#### Exercise brief:
Copy each line of the entries that includes the word "Hoodie".

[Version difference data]
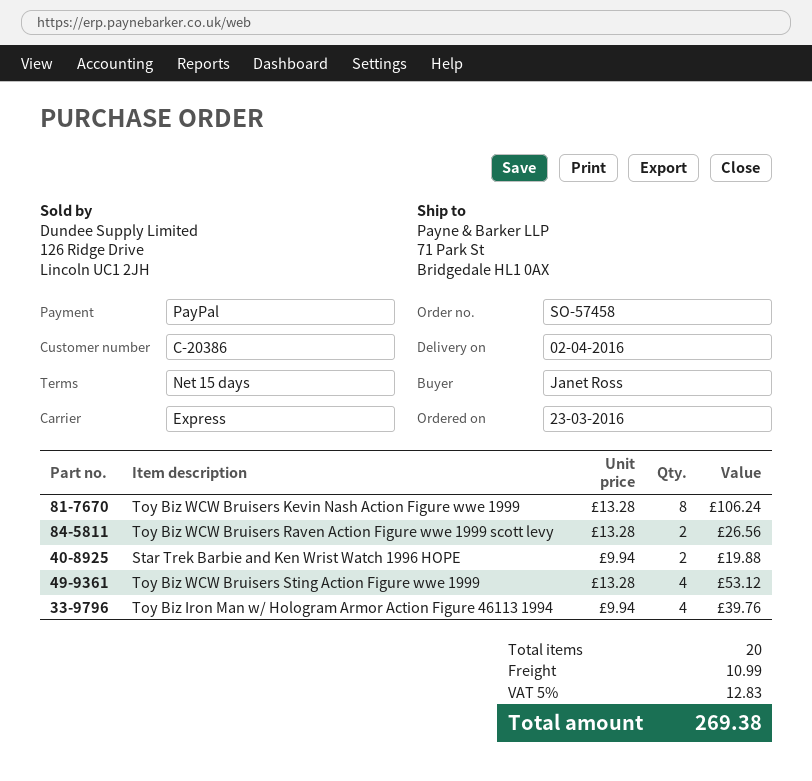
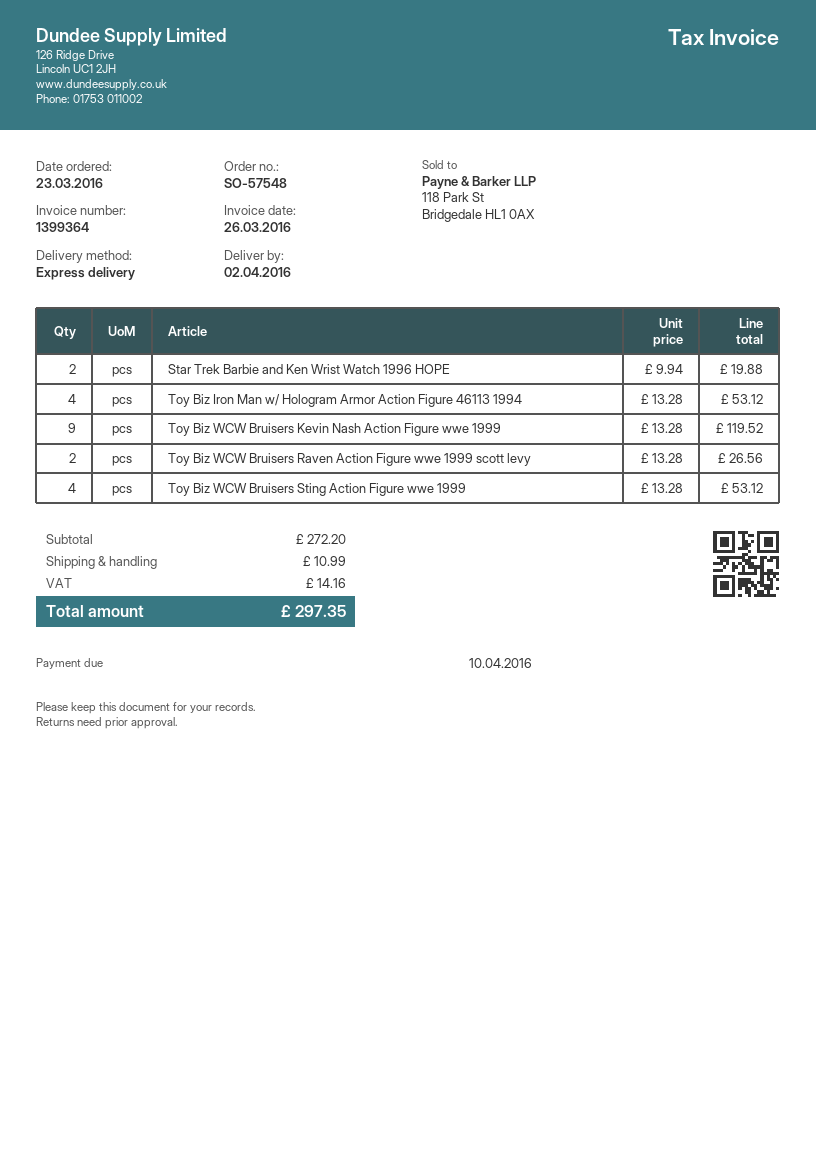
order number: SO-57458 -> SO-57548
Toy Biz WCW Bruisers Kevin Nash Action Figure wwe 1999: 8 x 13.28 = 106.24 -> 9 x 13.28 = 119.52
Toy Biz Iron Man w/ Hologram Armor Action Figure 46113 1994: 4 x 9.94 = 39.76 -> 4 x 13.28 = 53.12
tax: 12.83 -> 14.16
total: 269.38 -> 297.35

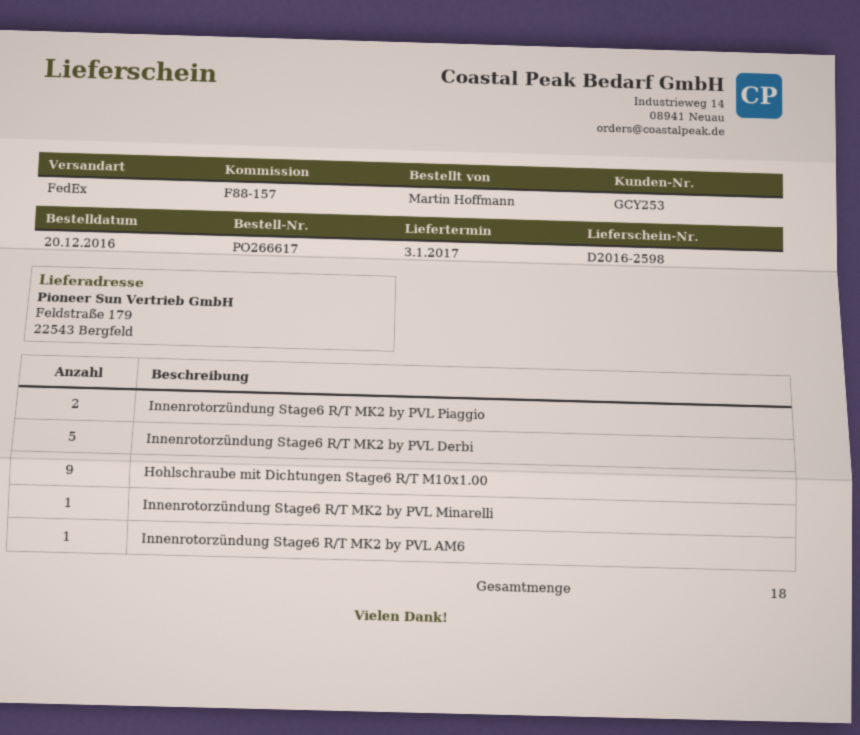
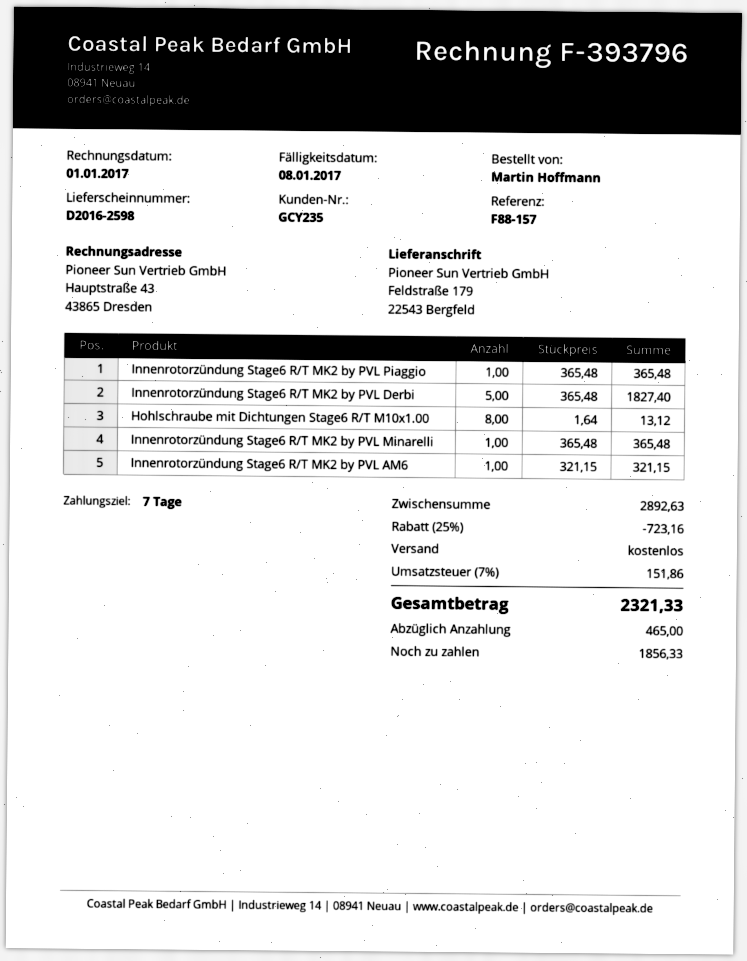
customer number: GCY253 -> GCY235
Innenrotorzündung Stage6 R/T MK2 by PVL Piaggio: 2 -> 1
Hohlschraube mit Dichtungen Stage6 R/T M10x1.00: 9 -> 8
--
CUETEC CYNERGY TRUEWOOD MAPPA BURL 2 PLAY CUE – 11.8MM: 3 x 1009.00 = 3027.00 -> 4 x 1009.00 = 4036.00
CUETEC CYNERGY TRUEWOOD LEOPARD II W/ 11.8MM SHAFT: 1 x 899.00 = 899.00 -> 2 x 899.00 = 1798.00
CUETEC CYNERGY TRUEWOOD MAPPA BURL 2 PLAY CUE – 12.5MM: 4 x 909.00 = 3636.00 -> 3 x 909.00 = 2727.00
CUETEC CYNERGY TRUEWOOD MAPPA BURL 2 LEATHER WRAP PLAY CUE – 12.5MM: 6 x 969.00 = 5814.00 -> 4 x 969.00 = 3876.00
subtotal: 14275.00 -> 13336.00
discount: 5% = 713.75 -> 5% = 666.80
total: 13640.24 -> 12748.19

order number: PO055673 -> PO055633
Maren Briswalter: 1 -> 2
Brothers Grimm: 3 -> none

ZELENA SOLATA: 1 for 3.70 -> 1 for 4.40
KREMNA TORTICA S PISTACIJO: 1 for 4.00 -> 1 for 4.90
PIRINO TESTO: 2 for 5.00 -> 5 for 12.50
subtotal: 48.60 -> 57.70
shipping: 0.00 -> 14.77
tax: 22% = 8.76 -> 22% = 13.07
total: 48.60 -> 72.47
==
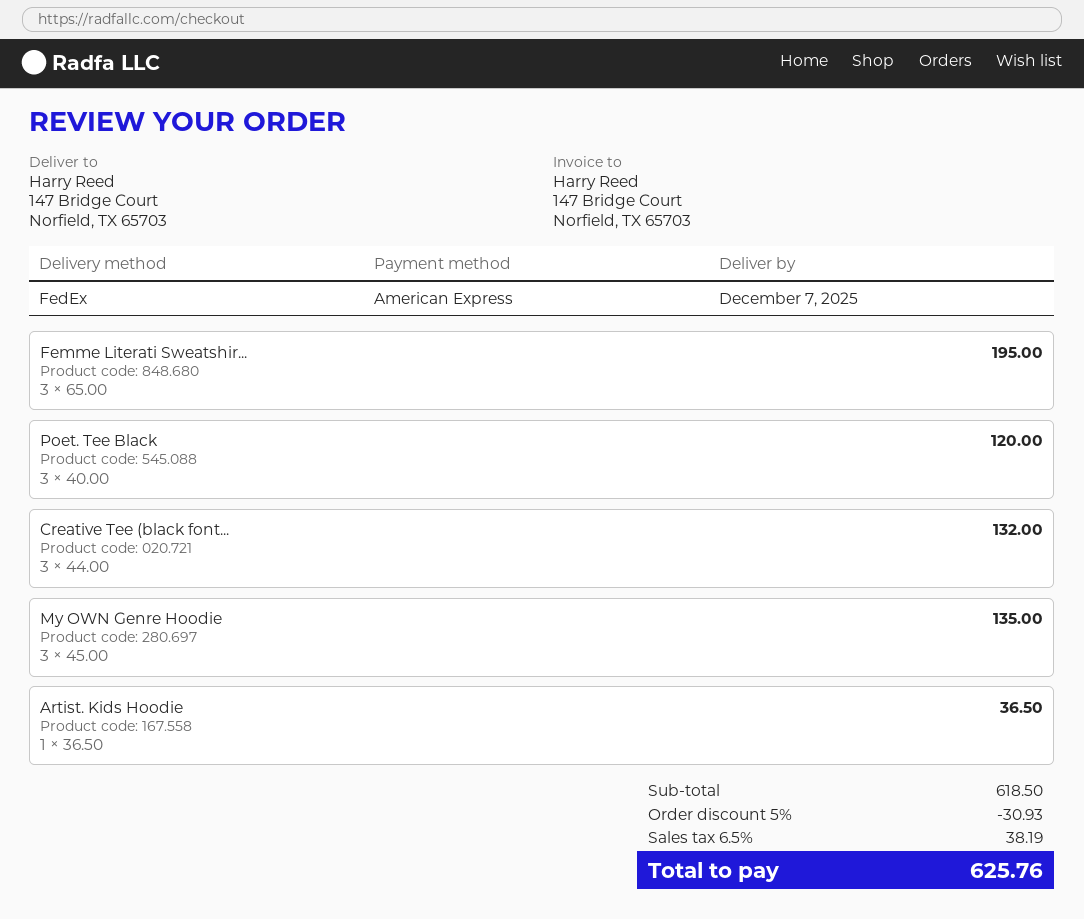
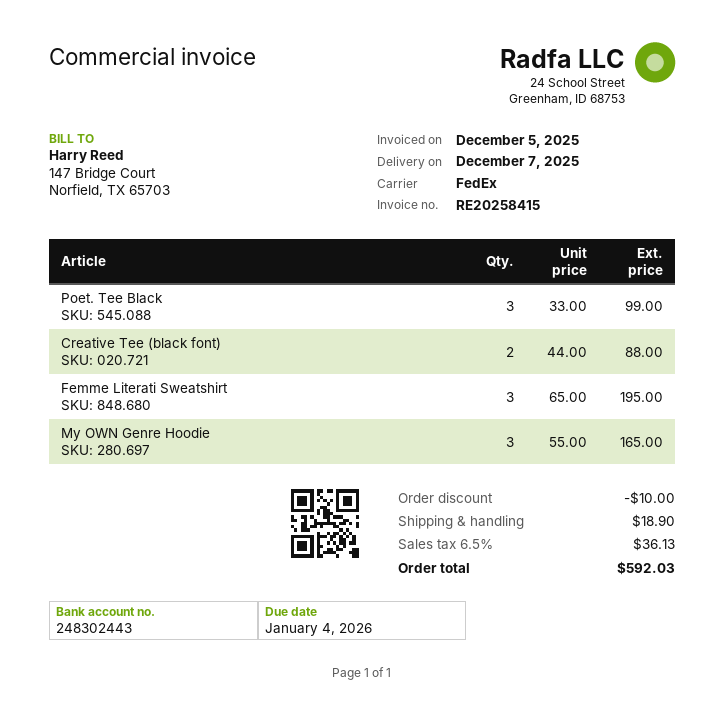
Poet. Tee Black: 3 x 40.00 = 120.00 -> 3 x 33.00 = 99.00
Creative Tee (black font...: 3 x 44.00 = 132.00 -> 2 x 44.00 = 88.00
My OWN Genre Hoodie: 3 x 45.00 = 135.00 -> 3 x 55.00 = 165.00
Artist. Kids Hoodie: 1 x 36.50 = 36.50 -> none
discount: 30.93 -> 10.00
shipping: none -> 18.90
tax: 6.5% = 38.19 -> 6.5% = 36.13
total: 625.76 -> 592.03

#### Response:
My OWN Genre Hoodie: 3 x 45.00 = 135.00 -> 3 x 55.00 = 165.00
Artist. Kids Hoodie: 1 x 36.50 = 36.50 -> none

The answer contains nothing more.